Sunday, May 23, 2010

Youth And Nation Building, According To Rico Blanco

For musician Rico Blanco, the role of young Filipinos in effecting change does not end after exercising their right to vote in the recent elections.
"Change will not come from a leader, it comes from the people," says Blanco, who used to be the lead singer for Rivermaya and an icon in the local music industry.

Renowned for being a prolific songwriter, he has written songs that are nationalistic in theme including Awit ng Kabataan, a modern-day anthem for the youth, and Posible, which was adopted as theme song by the Philippine team during the 2005 Southeast Asian Games.

While it's good that a lot of young Filipinos show interest in politics, Blanco says very few show interest in nation building. According to reports, the youth comprised almost half of the 50.7 million Filipinos who registered for the country's first ever automated polls.

"You don't just vote for a president and you think you did your part as a good citizen. Nation building is different from just voting (in the elections). But it's good that a lot of them went out to vote and we hope that momentum results in doing their part for nation building," he says.

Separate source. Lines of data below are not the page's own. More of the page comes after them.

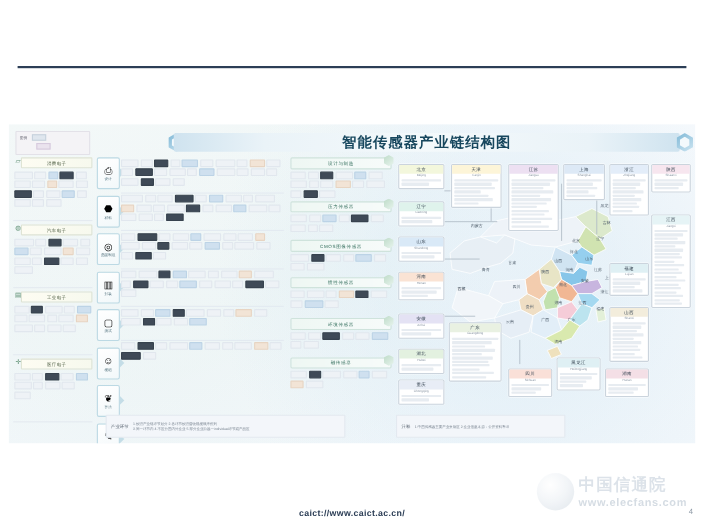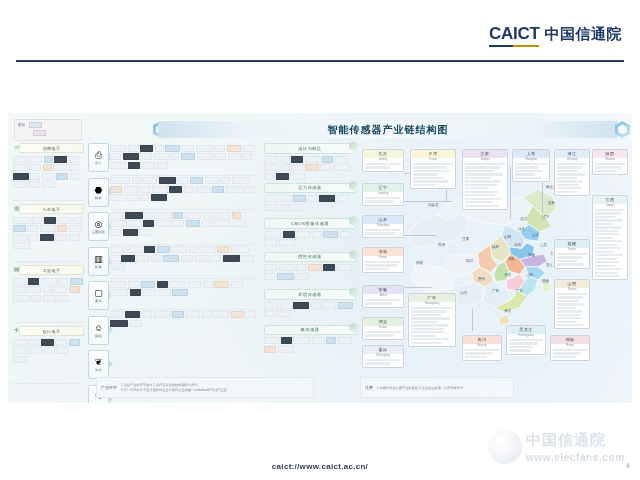--- a/index.html
+++ b/index.html
@@ -57,21 +57,21 @@
 
   
   .poster-banner{
     position:absolute;left:150px;top:8px;width:460px;height:17px;
     background:linear-gradient(90deg,#cfe3ef 0%,#eaf3f8 18%,#f4f9fb 50%,#eaf3f8 82%,#cfe3ef 100%);
     border-radius:2px;
   }
   .poster-banner-title{
     position:absolute;left:0;top:0;width:100%;height:17px;
     display:flex;align-items:center;justify-content:center;
-    font-size:10px;font-weight:bold;color:#17475e;letter-spacing:1px;
+    font-size:13px;font-weight:bold;color:#17475e;letter-spacing:1px;
   }
   .hexicon{
     position:absolute;top:6px;width:21px;height:21px;
     display:flex;align-items:center;justify-content:center;
   }
   .hexicon.left{left:142px;}
   .hexicon.right{left:604px;}
   .hex-shape{
     width:15px;height:17px;
     background:linear-gradient(140deg,#7fb8d6,#cfe6f2);
@@ -231,28 +231,20 @@
   }
   .page-num{
     position:absolute;right:10px;top:462px;font-size:7px;color:#8f9aa6;
   }
 </style>
 </head>
 <body>
 
 <div class="slide-header">
 
-  <div class="brand-logo">
-    <span class="brand-en">
-      <span>CAICT</span>
-      <span class="rule-blue"></span>
-      <span class="rule-gold"></span>
-    </span>
-    <span class="brand-cn">中国信通院</span>
-  </div>
 
   <div class="header-rule"></div>
 </div>
 
 <div class="poster">
   <div class="poster-bg-wash"></div>
 
   <div class="poster-legend">
     <div class="lg-row">
       <span>图例</span>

Asked to comment on incoming set of leaders by June 30, Blanco says everyone should take a pro-active stance in supporting and advocating for government reform regardless of who sits as the country's president down to the local positions.

"I didn't endorse anyone (in the elections). Whoever the leader is, let's help out, huwag na tayong maging pasaway. Let's cooperate but remain vigilant as well. Bantayan natin kung may kalokohan na ginagawa. Kung wala naman, cooperate naman tayo. Yun ang kulang sa atin, sadly," he says.